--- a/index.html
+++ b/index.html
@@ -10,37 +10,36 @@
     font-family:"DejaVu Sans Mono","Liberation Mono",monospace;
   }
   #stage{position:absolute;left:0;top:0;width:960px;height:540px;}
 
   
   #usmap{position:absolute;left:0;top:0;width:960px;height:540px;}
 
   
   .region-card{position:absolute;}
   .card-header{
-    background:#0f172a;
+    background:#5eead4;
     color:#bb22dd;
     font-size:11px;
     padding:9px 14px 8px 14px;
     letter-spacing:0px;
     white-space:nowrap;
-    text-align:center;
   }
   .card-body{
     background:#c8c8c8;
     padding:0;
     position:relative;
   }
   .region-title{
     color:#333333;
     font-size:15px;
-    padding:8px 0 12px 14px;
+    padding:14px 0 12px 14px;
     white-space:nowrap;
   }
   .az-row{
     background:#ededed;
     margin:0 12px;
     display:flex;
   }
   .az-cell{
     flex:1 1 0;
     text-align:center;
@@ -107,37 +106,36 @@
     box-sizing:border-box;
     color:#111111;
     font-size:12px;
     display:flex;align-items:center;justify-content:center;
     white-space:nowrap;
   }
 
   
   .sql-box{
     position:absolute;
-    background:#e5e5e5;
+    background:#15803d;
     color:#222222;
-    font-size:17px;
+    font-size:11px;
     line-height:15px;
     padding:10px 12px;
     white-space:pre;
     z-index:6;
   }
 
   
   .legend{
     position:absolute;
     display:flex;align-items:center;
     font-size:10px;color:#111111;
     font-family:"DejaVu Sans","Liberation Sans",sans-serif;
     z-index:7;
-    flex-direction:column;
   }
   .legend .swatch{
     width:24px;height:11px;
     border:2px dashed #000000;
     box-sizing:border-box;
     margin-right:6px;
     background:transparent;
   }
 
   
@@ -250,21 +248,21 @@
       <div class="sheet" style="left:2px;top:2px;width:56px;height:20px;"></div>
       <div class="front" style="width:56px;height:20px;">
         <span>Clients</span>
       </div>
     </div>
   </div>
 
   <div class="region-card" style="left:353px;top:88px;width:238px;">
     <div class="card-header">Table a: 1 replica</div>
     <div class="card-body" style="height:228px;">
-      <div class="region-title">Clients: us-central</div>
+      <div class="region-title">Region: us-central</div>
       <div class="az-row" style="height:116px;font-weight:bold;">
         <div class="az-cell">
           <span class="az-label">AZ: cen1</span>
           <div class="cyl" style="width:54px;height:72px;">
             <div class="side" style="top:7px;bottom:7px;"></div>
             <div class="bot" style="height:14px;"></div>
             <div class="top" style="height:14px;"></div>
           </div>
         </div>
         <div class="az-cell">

=-=-=

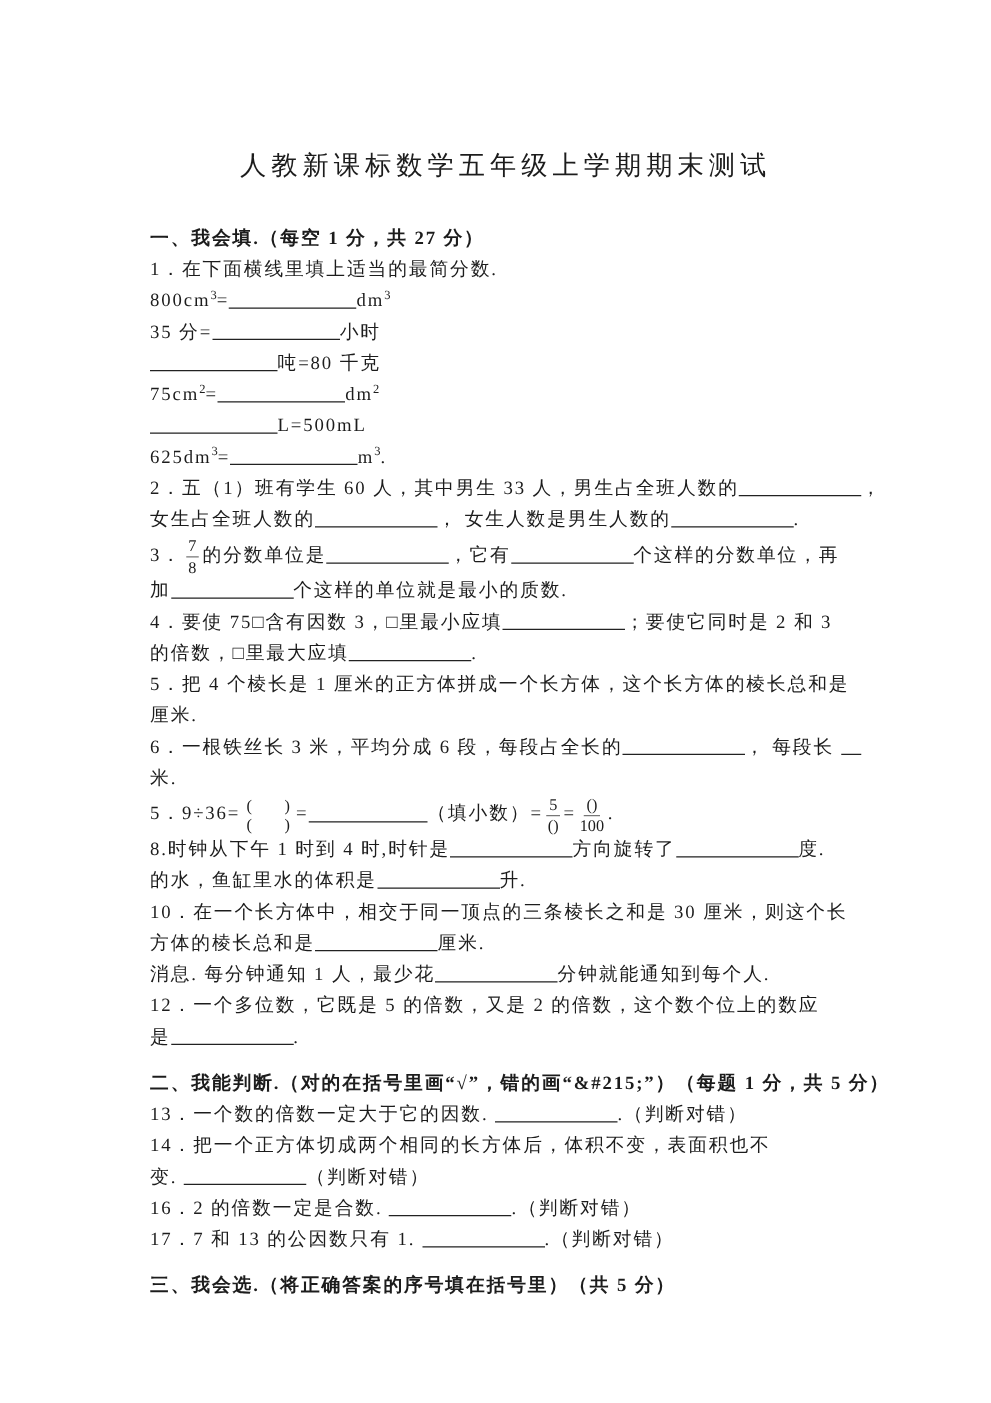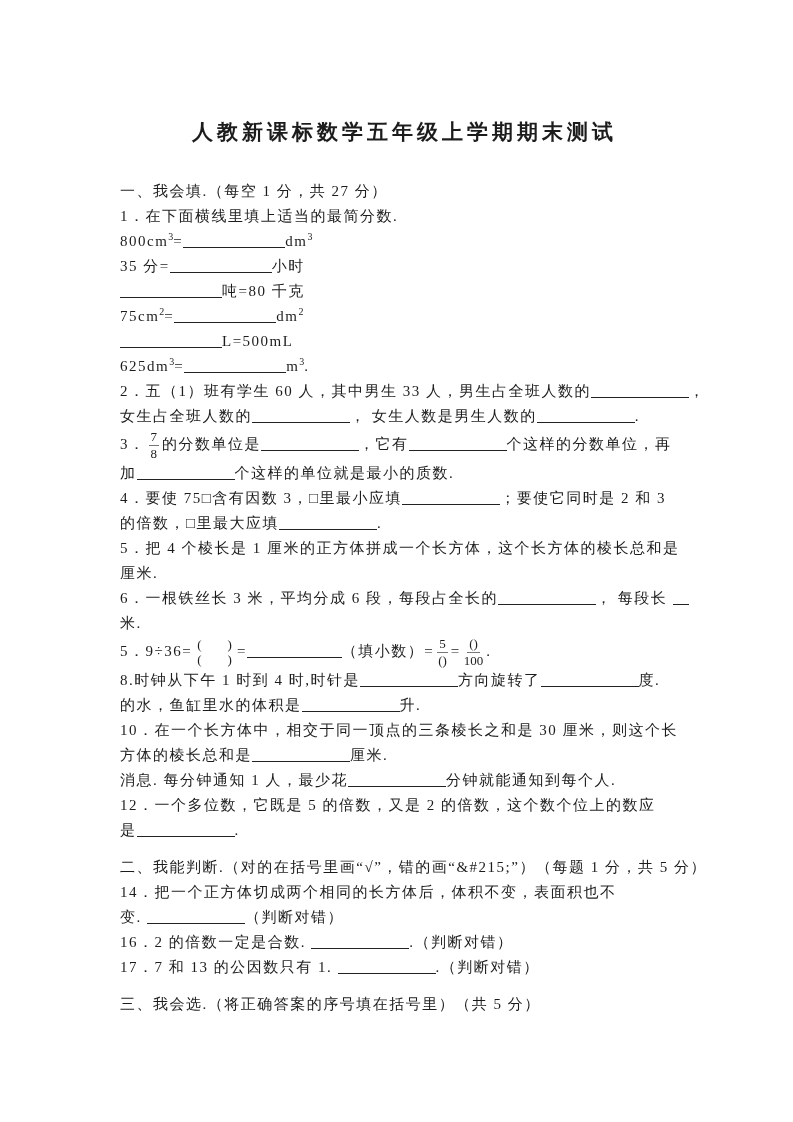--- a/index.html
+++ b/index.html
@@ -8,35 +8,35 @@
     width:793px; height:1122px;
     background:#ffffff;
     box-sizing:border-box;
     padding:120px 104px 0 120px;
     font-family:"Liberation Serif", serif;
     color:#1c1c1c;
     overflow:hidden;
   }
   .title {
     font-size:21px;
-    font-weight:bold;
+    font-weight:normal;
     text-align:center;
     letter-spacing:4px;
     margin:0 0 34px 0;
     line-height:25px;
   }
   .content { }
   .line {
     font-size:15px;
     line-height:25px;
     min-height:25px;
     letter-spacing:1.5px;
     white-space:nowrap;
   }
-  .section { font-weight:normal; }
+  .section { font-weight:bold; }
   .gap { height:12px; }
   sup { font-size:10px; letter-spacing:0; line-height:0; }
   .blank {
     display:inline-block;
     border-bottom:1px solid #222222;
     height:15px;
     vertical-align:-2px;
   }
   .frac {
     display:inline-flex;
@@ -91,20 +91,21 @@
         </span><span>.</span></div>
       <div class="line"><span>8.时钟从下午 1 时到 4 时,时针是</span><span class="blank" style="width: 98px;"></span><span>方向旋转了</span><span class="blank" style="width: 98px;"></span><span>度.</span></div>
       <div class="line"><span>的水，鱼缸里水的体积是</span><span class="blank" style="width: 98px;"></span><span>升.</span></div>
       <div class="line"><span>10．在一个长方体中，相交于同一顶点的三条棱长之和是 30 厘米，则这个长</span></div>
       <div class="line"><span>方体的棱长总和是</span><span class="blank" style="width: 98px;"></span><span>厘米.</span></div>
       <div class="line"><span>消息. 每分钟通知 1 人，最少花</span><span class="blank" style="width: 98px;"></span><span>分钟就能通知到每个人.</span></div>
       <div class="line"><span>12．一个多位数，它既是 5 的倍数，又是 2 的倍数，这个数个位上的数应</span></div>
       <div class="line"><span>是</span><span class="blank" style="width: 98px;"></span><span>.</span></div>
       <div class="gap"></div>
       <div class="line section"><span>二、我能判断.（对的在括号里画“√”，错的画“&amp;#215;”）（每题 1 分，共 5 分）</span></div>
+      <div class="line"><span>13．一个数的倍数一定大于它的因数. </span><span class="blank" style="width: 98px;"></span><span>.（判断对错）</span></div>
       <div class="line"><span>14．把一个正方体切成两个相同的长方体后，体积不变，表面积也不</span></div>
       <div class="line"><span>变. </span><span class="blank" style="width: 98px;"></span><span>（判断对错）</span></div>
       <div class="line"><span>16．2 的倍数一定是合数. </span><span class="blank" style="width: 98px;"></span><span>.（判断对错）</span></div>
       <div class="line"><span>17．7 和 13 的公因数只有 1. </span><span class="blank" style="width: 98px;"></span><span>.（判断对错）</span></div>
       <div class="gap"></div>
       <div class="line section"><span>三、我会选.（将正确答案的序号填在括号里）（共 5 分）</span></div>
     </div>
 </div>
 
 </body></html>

=-=-=

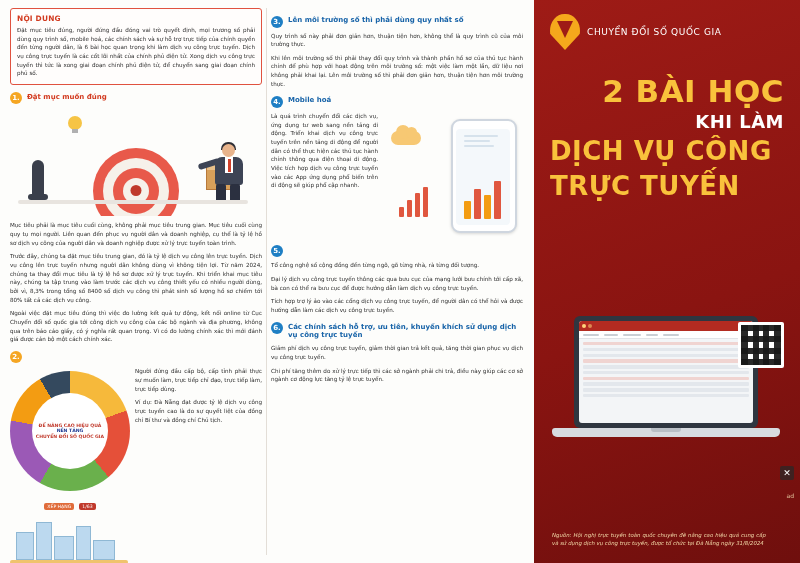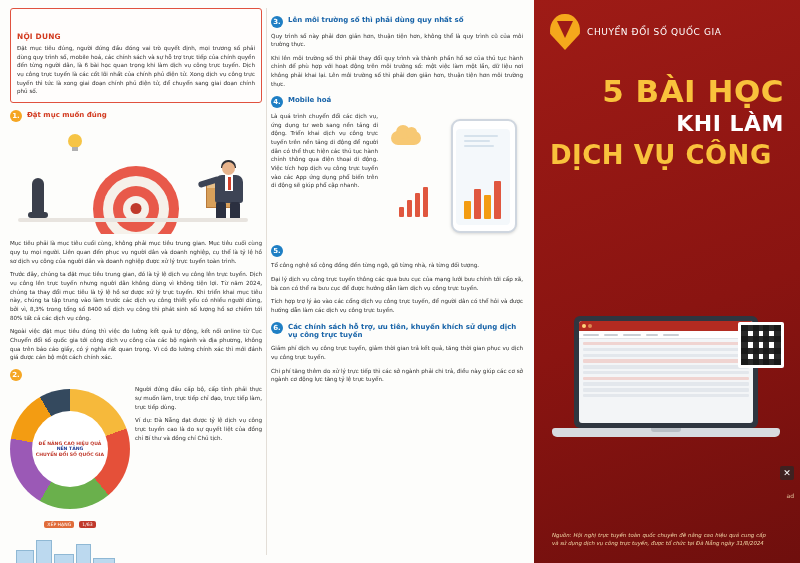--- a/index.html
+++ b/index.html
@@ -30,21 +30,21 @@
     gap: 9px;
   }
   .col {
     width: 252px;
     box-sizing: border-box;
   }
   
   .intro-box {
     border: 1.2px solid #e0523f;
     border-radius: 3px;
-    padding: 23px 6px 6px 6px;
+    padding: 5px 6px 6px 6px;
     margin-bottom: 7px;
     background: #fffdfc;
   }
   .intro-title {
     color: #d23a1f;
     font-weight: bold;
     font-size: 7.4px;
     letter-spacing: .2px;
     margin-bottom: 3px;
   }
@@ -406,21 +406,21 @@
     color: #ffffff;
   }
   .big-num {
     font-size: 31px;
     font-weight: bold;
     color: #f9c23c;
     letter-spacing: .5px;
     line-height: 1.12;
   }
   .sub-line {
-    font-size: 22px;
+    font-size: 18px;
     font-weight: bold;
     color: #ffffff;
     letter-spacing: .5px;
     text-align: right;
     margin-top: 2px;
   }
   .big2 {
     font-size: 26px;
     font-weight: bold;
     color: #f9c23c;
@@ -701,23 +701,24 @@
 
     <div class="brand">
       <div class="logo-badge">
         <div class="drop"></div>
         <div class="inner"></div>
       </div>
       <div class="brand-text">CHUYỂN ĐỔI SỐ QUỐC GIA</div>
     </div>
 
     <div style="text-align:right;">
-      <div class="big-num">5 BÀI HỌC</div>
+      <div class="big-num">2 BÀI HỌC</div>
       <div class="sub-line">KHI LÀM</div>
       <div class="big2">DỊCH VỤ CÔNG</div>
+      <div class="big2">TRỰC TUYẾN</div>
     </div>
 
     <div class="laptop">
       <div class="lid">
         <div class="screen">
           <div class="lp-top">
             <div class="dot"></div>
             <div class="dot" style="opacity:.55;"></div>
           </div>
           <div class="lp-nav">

=-=-=

Work to complete
Please copy all lines of the listing in which the string "title" occurs.

Written answer
   .region-title{
-      <div class="region-title">Clients: us-central</div>
+      <div class="region-title">Region: us-central</div>
   .title {
   .intro-title {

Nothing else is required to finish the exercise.